▸ **REQUIRED WORK**:
Could you output the whole listing exactly as it stands, minus any images?

▸ **RAW DATA**:
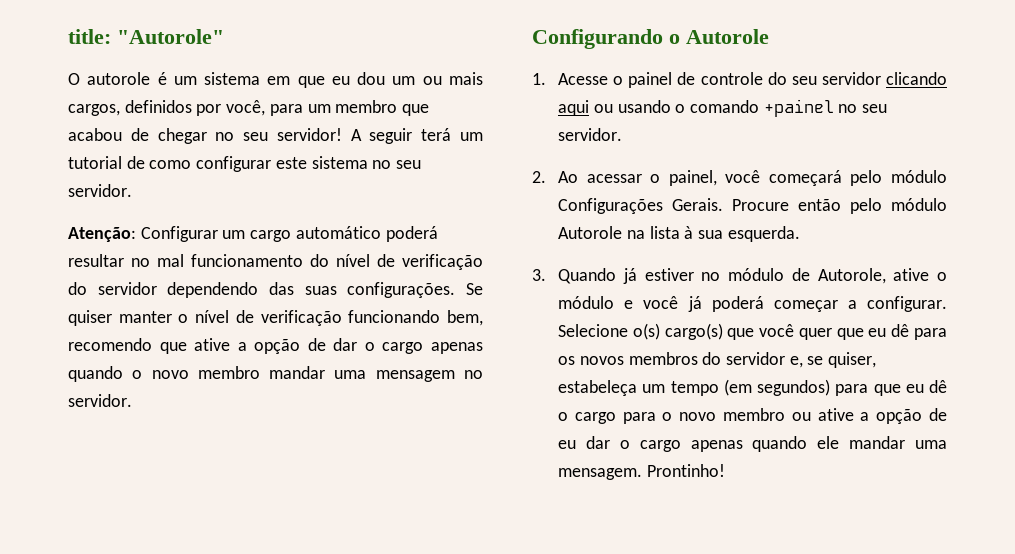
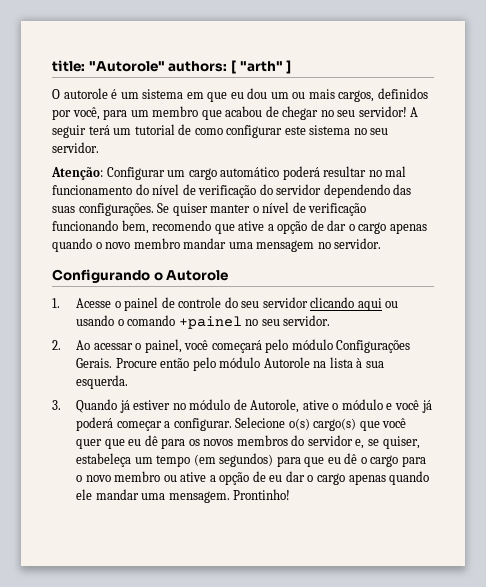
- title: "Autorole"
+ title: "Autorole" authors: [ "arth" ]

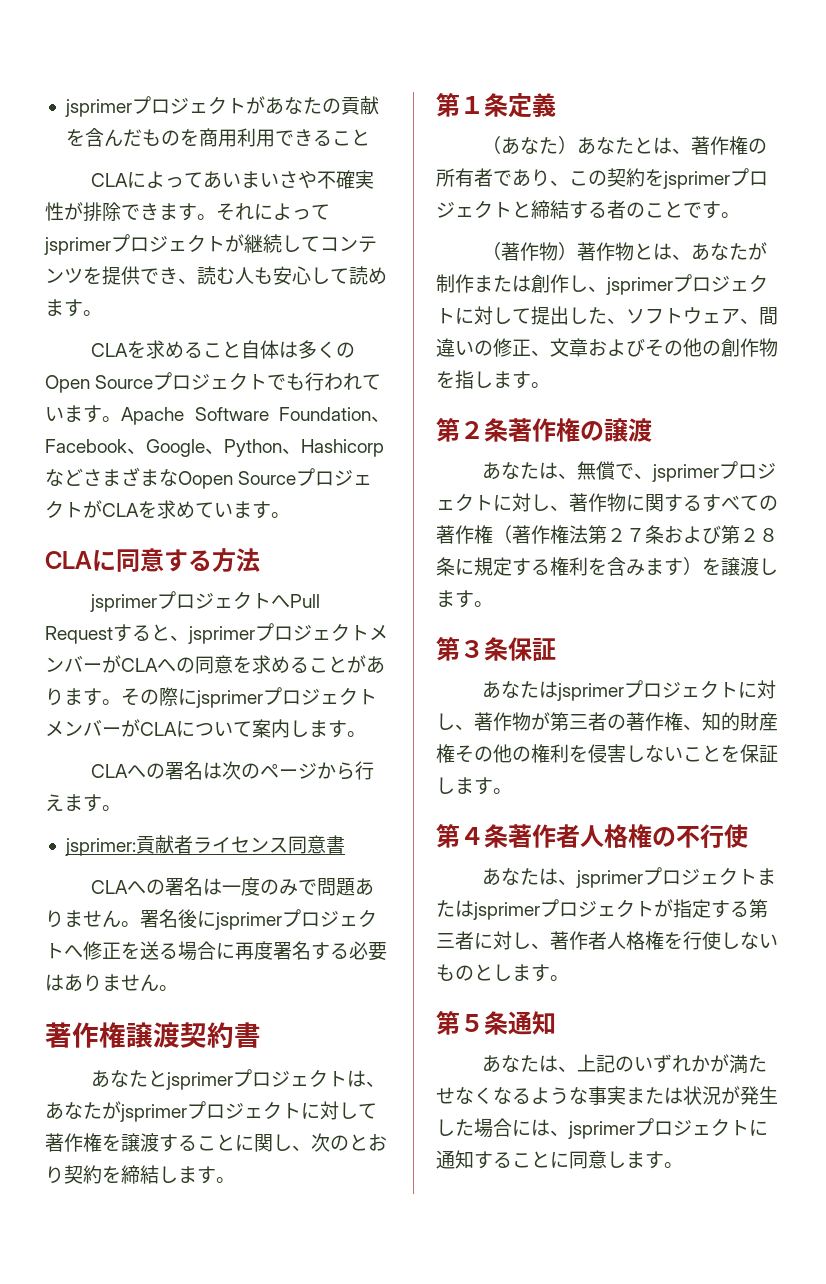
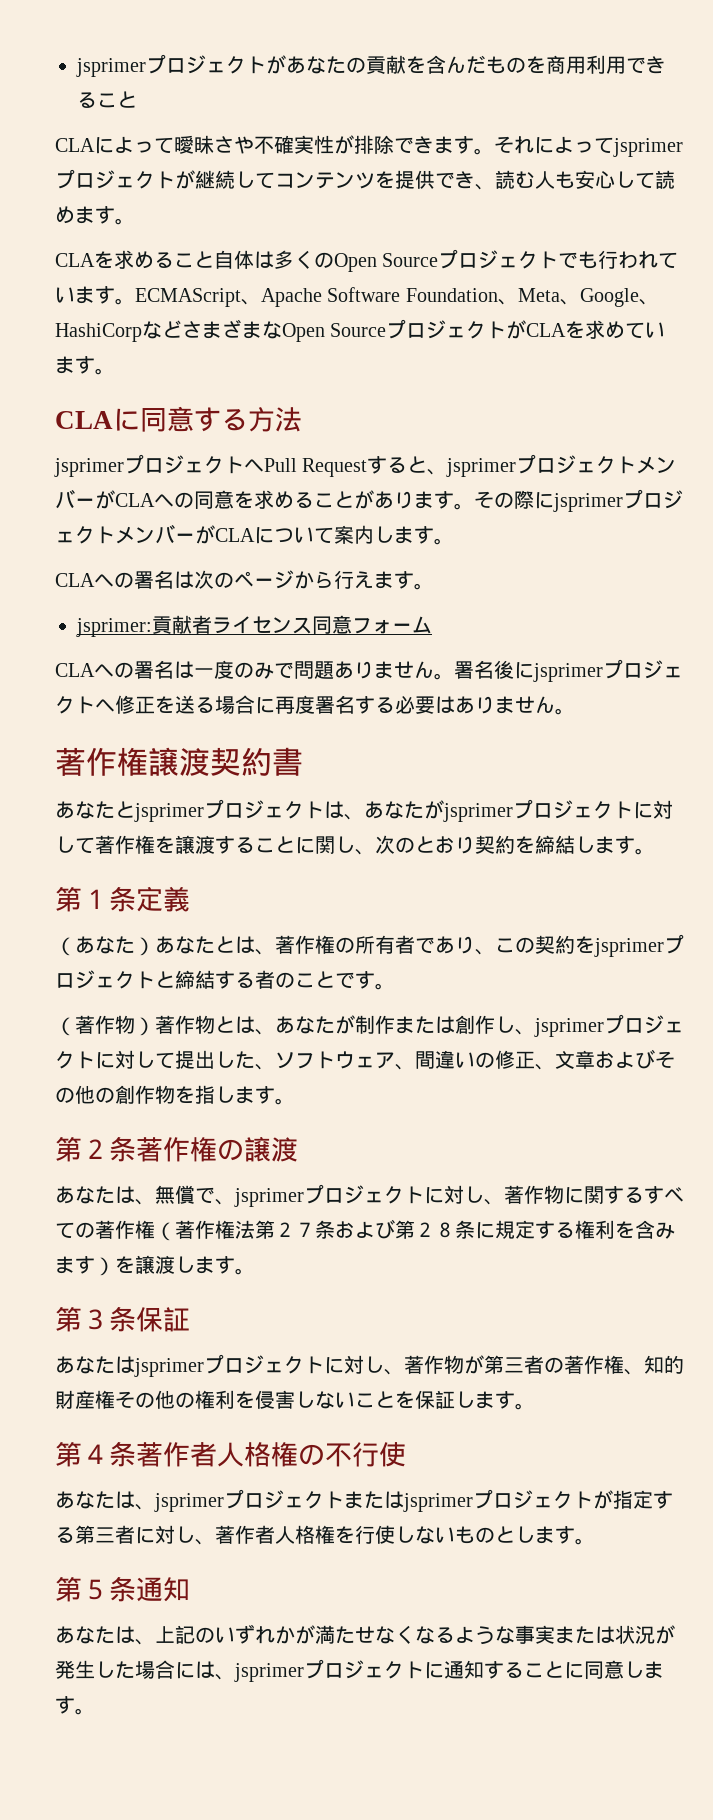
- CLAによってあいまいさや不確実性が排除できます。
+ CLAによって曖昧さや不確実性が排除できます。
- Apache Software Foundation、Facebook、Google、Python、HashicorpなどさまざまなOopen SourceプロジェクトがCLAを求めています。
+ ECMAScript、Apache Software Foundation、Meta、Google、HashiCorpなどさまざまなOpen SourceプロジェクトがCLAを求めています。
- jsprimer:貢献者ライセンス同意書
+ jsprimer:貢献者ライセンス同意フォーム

▸ **SOLUTION FOR THIS TASK**:
- title: "Autorole"
+ title: "Autorole" authors: [ "arth" ]

- CLAによってあいまいさや不確実性が排除できます。
+ CLAによって曖昧さや不確実性が排除できます。
- Apache Software Foundation、Facebook、Google、Python、HashicorpなどさまざまなOopen SourceプロジェクトがCLAを求めています。
+ ECMAScript、Apache Software Foundation、Meta、Google、HashiCorpなどさまざまなOpen SourceプロジェクトがCLAを求めています。
- jsprimer:貢献者ライセンス同意書
+ jsprimer:貢献者ライセンス同意フォーム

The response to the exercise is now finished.